March 20, 2015

Thoughts of a solar eclipse


 
 
I can’t remember the last time I was that close to happiness. Well, happiness might be too big of a word and a little out of reach for another year or so, but still. I choose it. With all my heart. I was sitting on the sofa, our sofa, the sofa bought for my first arrival, sipping my morning dark roast, listening to the silence in the house, our house, the house that greeted me, the luckiest house in the world to nest such a love. I was content. I was at peace.

 

To have a first Christmas together, two and a half years since we began. To scrub a bathroom, make pan-seared tuna, pick out ornaments, listen to the ice cracking all around the outside.

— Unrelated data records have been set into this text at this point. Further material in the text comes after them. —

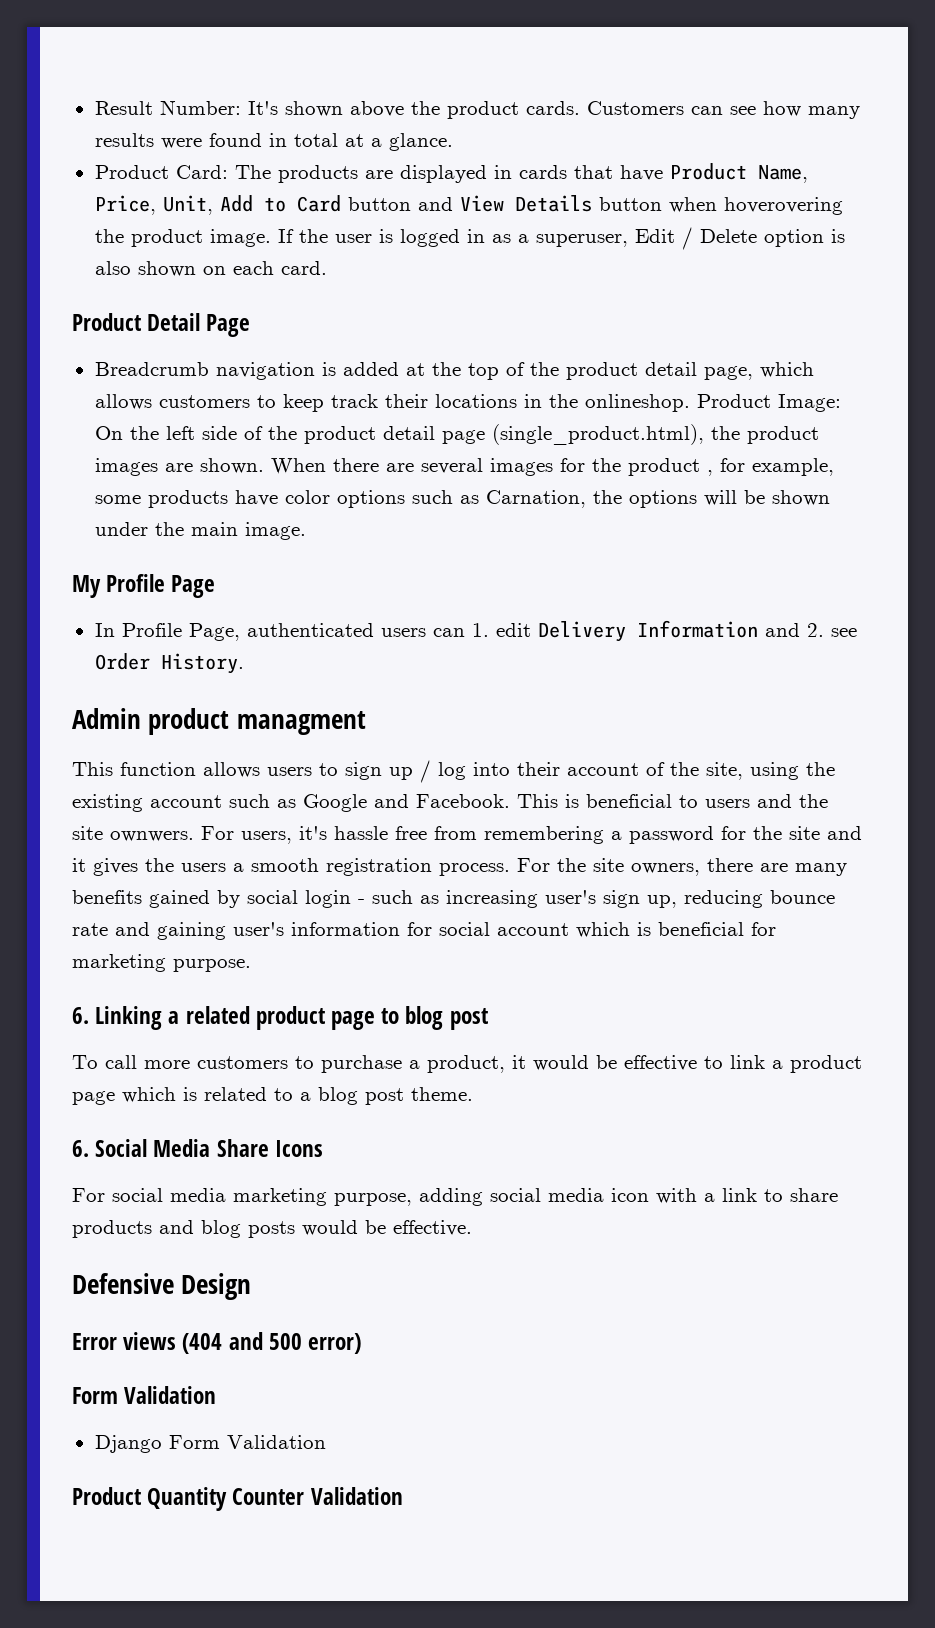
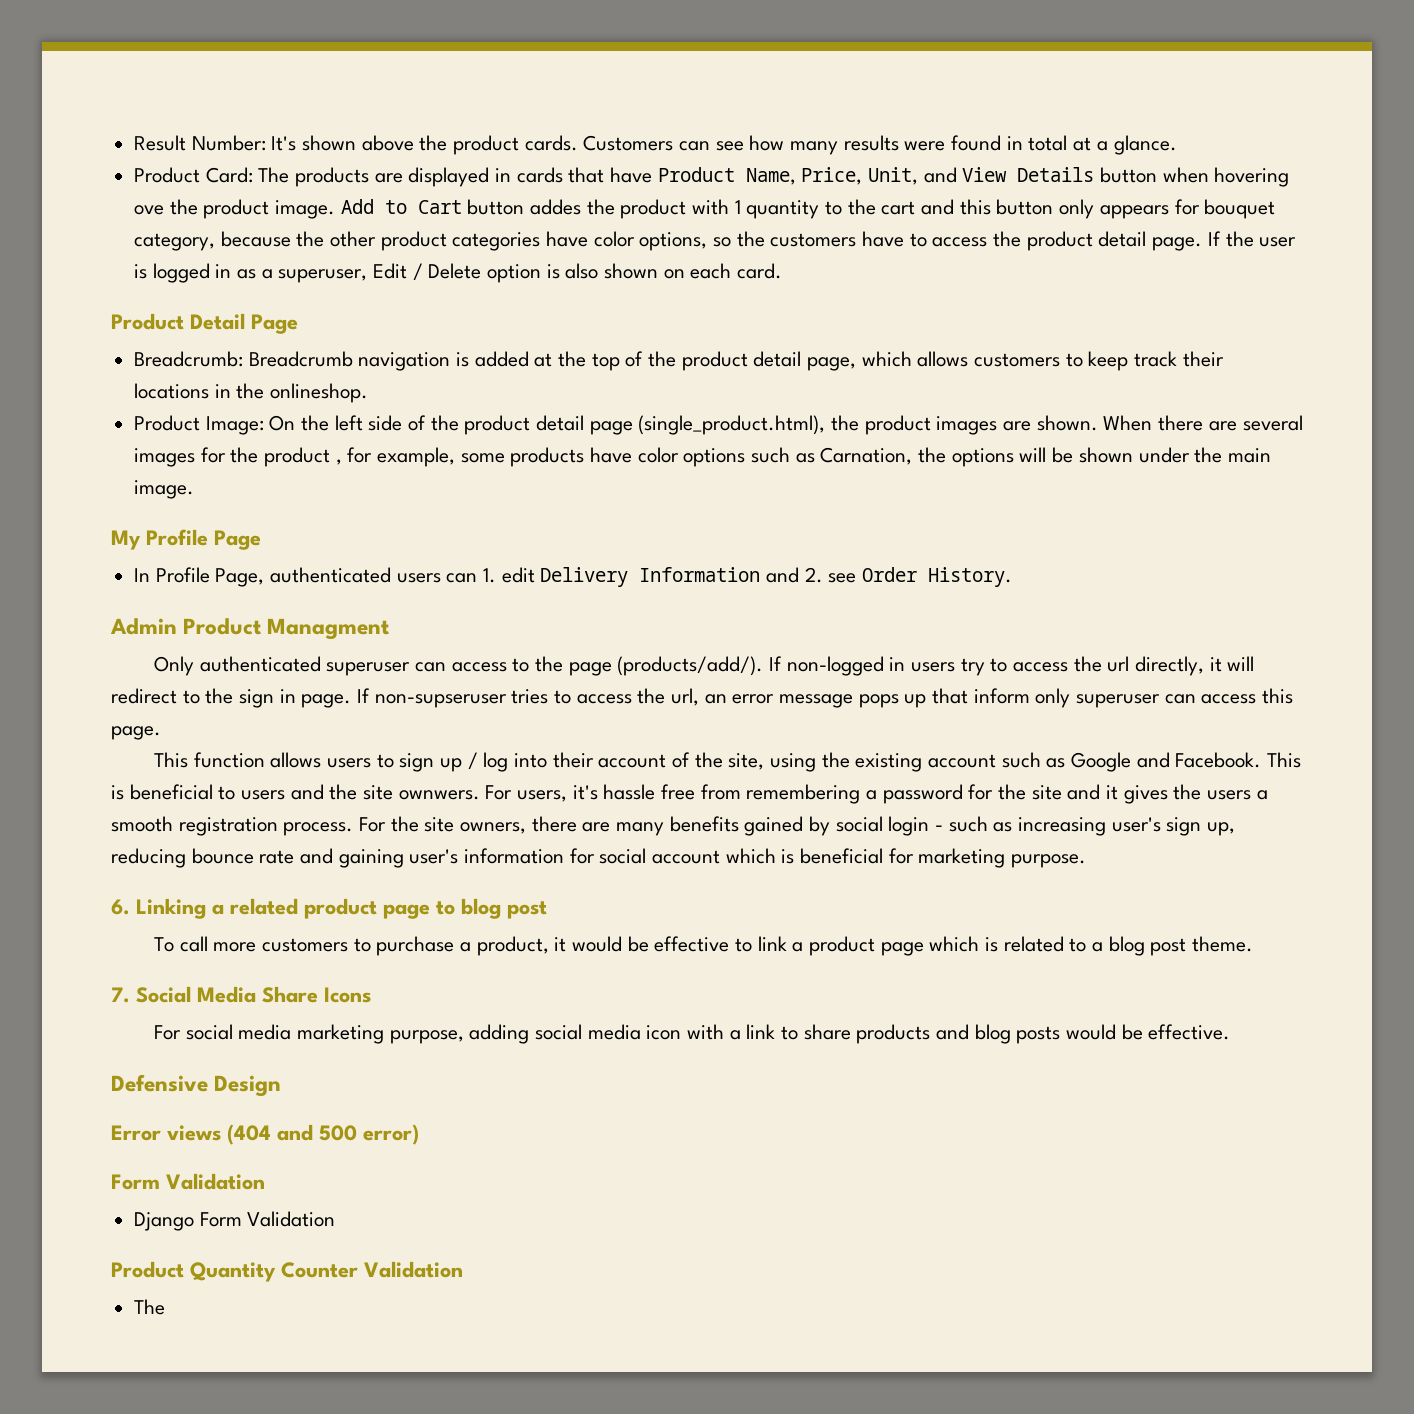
- Product Card: The products are displayed in cards that have Product Name, Price, Unit, Add to Card button and View Details button when hoverovering the product image.
+ Product Card: The products are displayed in cards that have Product Name, Price, Unit, and View Details button when hovering ove the product image.
+ Add to Cart button addes the product with 1 quantity to the cart and this button only appears for bouquet category, because the other product categories have color options, so the customers have to access the product detail page.
- Breadcrumb navigation is added at the top of the product detail page, which allows customers to keep track their locations in the onlineshop. Product Image: On the left side of the product detail page (single_product.html), the product images are shown.
+ Breadcrumb: Breadcrumb navigation is added at the top of the product detail page, which allows customers to keep track their locations in the onlineshop.
+ Product Image: On the left side of the product detail page (single_product.html), the product images are shown.
- Admin product managment
+ Admin Product Managment
+ Only authenticated superuser can access to the page (products/add/). If non-logged in users try to access the url directly, it will redirect to the sign in page. If non-supseruser tries to access the url, an error message pops up that inform only superuser can access this page.
- 6. Social Media Share Icons
+ 7. Social Media Share Icons
  Product Quantity Counter Validation
+ The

To have his hand reach for mine across the center console as his left makes a turn for Staples, “Look at us, running errands like normal people.” To stay up all night, to toast the new year by the water, the smallest yard and the smallest house overlooking all the fireworks from Edgemere to the Inner Harbor.

 

I arrived, and I swear the air was familiar. It had chill and drive. It tasted of me five years ago, of being stupid and alive and high on it. It tasted of being a bad drunk, of being loud and obscene, of leaving regrets for later, what happens there, stays there. It tasted of everything that brought me to this bed right here, to these houndstooth sheets and his baritone sliding over my skin.

 

It’s a lot to ask her not to sting
And give her less than everything

 

Winter will always taste of America.

 

And spring will always taste lonely. Of course, with me, it’s impossible to know which came first: was I always isolated and just learned to live with it, to make my own universe, looking in on the world from the outside, or did I always want to be left alone, and just got tired of it? Spring will always be big decisions and leaps into chaos, the aftermath of the high and carrying the chill inside amidst the blossoming life all around.

 

I lost something very important in these past few years, and it broke my heart. I lost the ability to be happy for others. To partake of their joy, to be moved by their goodness, and just love them for who they are and what they bring into my life. I went through the motions, vaguely remembering what that kind of happiness was, unable to open up to it, scared to say it out loud for fear it should become an eternal state. That is a terrible thing to lose. But it is not eternal. It is going away. And it’s a relief to withdraw my judgment from the world and toss that sour ink to the waves.

 

I just submitted my last translation for publication. I have a hundred and twenty pages of dissertation that I am proud of, and a comps exam under my belt. The blogger in me smiled secretly when the head of the committee said that I could turn an excellent phrase. Basically, I was told that I was a good writer, and I was glad that I made my sailors, ships, whales and oceans speak louder than ivory tower jargony. Shit’s getting done.

 

Two nights ago, I held my bird in my hands until he died. My beautiful feisty boy, such a perfect instance of nature’s engineering, was taken over by his illness. Seven years ago, I was in a bad place of solitude and loneliness, feeling guilty for asking for more, yet knowing that I had to, not yet knowing how deeply it would get me in trouble. I got two birds to keep me company and be loud and fly around. Both have left me now. I held him, and I talked to him until he died. His eyes were closed, and his wings kept fluttering, as if he were dreaming of flying. I cried for all his seven years with me, for his lost companion, for the excess of nurturing that is left over now. An empty cage, a bag of seeds, medication in the fridge and ointment in the medicine cabinet. Not needed anymore.

 

I know what T-61 is in veterinary medicine. And what Code 42 stands for in bridge safety. My loved ones deal with hanging on and letting go, with those who have one but wish for the other. And my God, it’s heart-rending, but isn’t it good to let go? Isn’t it a fucking miracle of the universe that things end, that we get to leave, that we have to take no more?

 

No more.

 

For a few hours today, my world got dimmed, and gauzy, and colder with the eclipse. I was, I am, grateful for the magic. For staying up all night and all the sunrises and morning birds that I got to greet in these past few years. For music. For the pair of black wings working up a storm with the universe on my behalf. For leaving, for arriving, for the chaos in between. My chaos, our chaos, this chaos.

 

I am dancing tomorrow. My troupe is having its spring production. The seguiriya is a dark, severe, difficult beast. I will wear my ruffled skirt, my lace, and my oxblood shoes. My hands will be gentle birds, and the nails on my soles will stamp heavy with love. All of the ‘no more’ will be in my steps, and the lonely will be turned into something beautiful. I will give my sadness to my loved ones, and they will watch, and partake, and be happy for the beauty.